What you will do: The result should be an exact copy of only the lines from the one with "miesięcy licząc od dnia odbioru go przez Zamawiającego." through the last line of the data below, with pictures omitted.

Change listing data:
##############################

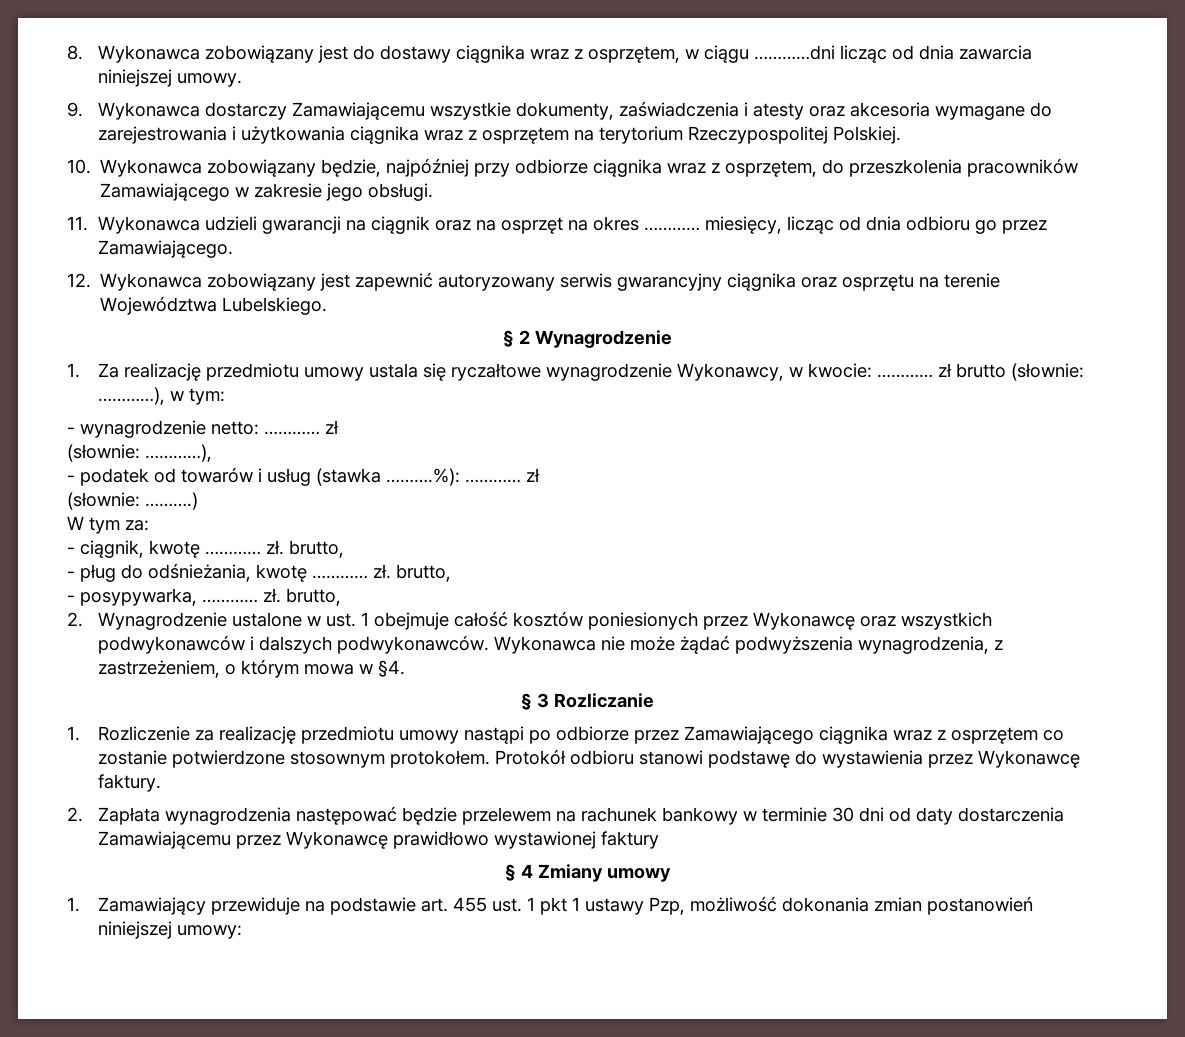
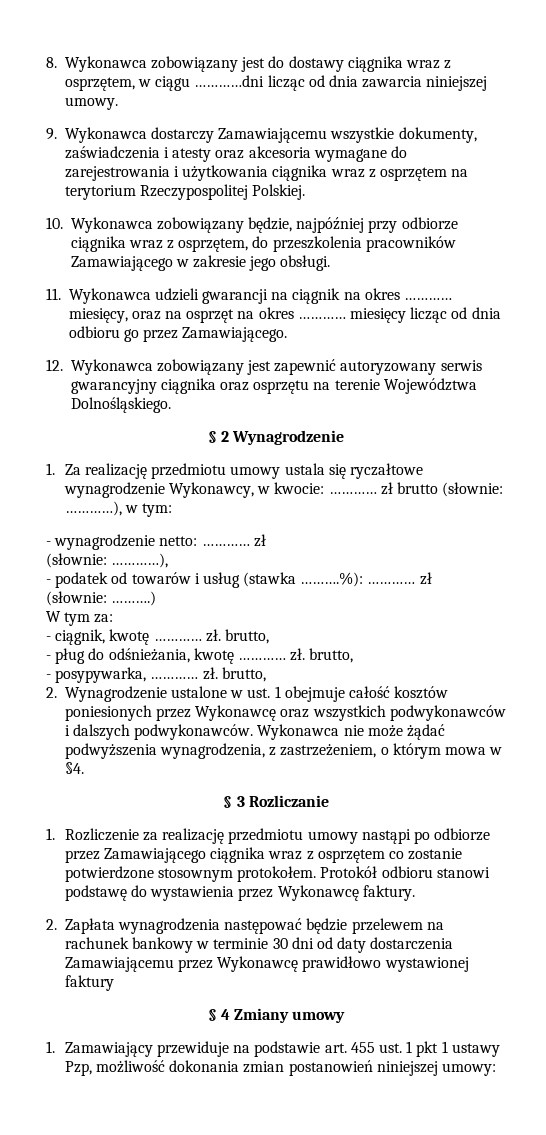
- 11. Wykonawca udzieli gwarancji na ciągnik oraz na osprzęt na okres ………… miesięcy, licząc od dnia odbioru go przez Zamawiającego.
+ 11. Wykonawca udzieli gwarancji na ciągnik na okres ………… miesięcy, oraz na osprzęt na okres ………… miesięcy licząc od dnia odbioru go przez Zamawiającego.
- 12. Wykonawca zobowiązany jest zapewnić autoryzowany serwis gwarancyjny ciągnika oraz osprzętu na terenie Województwa Lubelskiego.
+ 12. Wykonawca zobowiązany jest zapewnić autoryzowany serwis gwarancyjny ciągnika oraz osprzętu na terenie Województwa Dolnośląskiego.

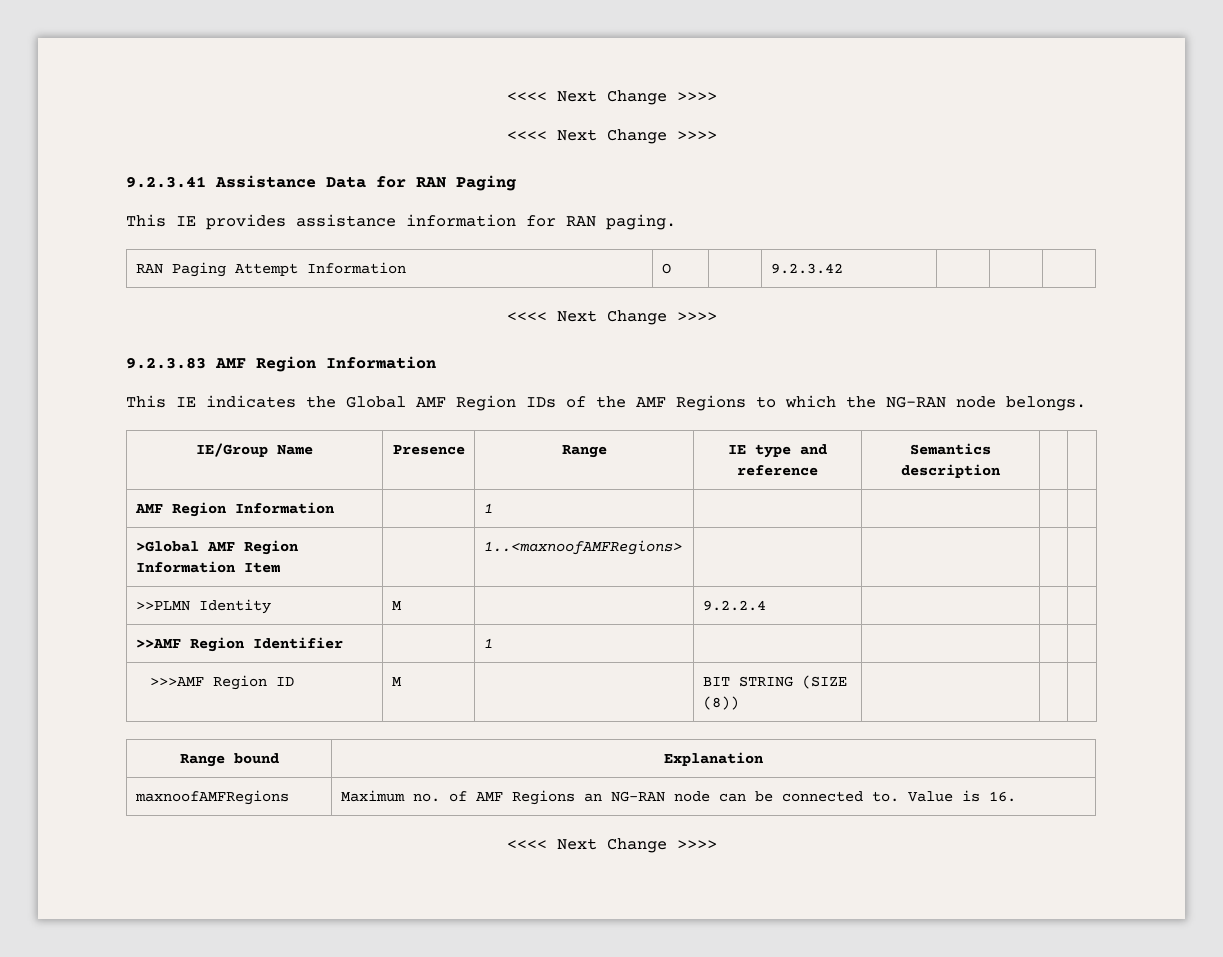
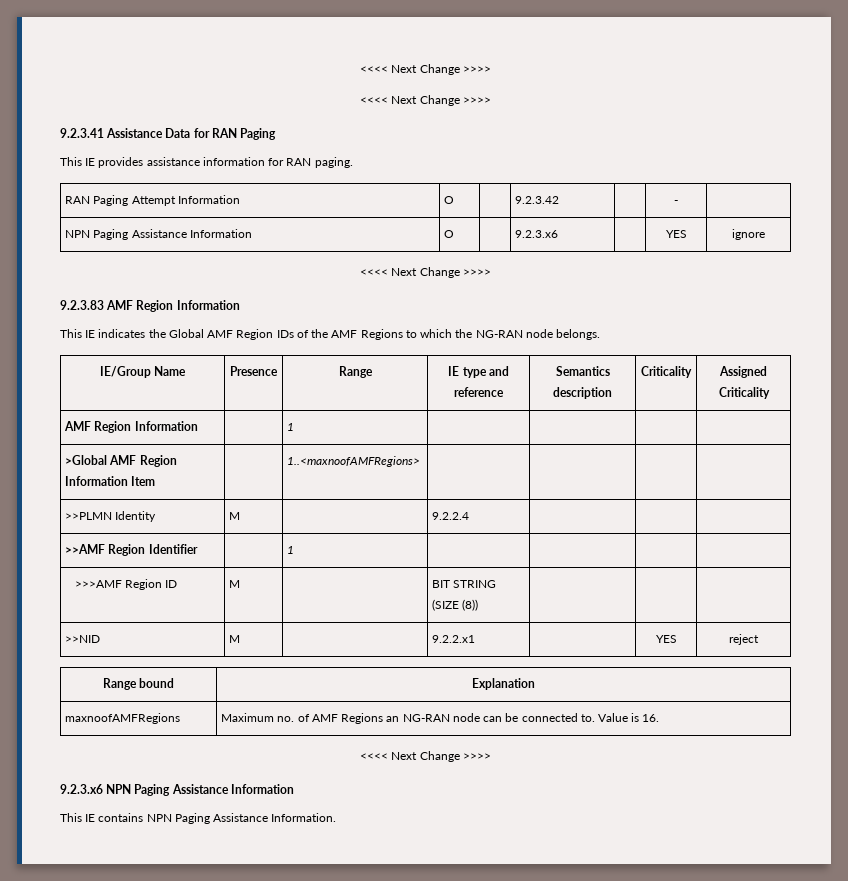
- RAN Paging Attempt Information | O | | 9.2.3.42 | | |
+ RAN Paging Attempt Information | O | | 9.2.3.42 | | - |
+ NPN Paging Assistance Information | O | | 9.2.3.x6 | | YES | ignore
- IE/Group Name | Presence | Range | IE type and reference | Semantics description | |
+ IE/Group Name | Presence | Range | IE type and reference | Semantics description | Criticality | Assigned Criticality
+ >>NID | M | | 9.2.2.x1 | | YES | reject
+ 9.2.3.x6 NPN Paging Assistance Information
+ This IE contains NPN Paging Assistance Information.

##############################

Solved exercise:
+ 11. Wykonawca udzieli gwarancji na ciągnik na okres ………… miesięcy, oraz na osprzęt na okres ………… miesięcy licząc od dnia odbioru go przez Zamawiającego.
- 12. Wykonawca zobowiązany jest zapewnić autoryzowany serwis gwarancyjny ciągnika oraz osprzętu na terenie Województwa Lubelskiego.
+ 12. Wykonawca zobowiązany jest zapewnić autoryzowany serwis gwarancyjny ciągnika oraz osprzętu na terenie Województwa Dolnośląskiego.

- RAN Paging Attempt Information | O | | 9.2.3.42 | | |
+ RAN Paging Attempt Information | O | | 9.2.3.42 | | - |
+ NPN Paging Assistance Information | O | | 9.2.3.x6 | | YES | ignore
- IE/Group Name | Presence | Range | IE type and reference | Semantics description | |
+ IE/Group Name | Presence | Range | IE type and reference | Semantics description | Criticality | Assigned Criticality
+ >>NID | M | | 9.2.2.x1 | | YES | reject
+ 9.2.3.x6 NPN Paging Assistance Information
+ This IE contains NPN Paging Assistance Information.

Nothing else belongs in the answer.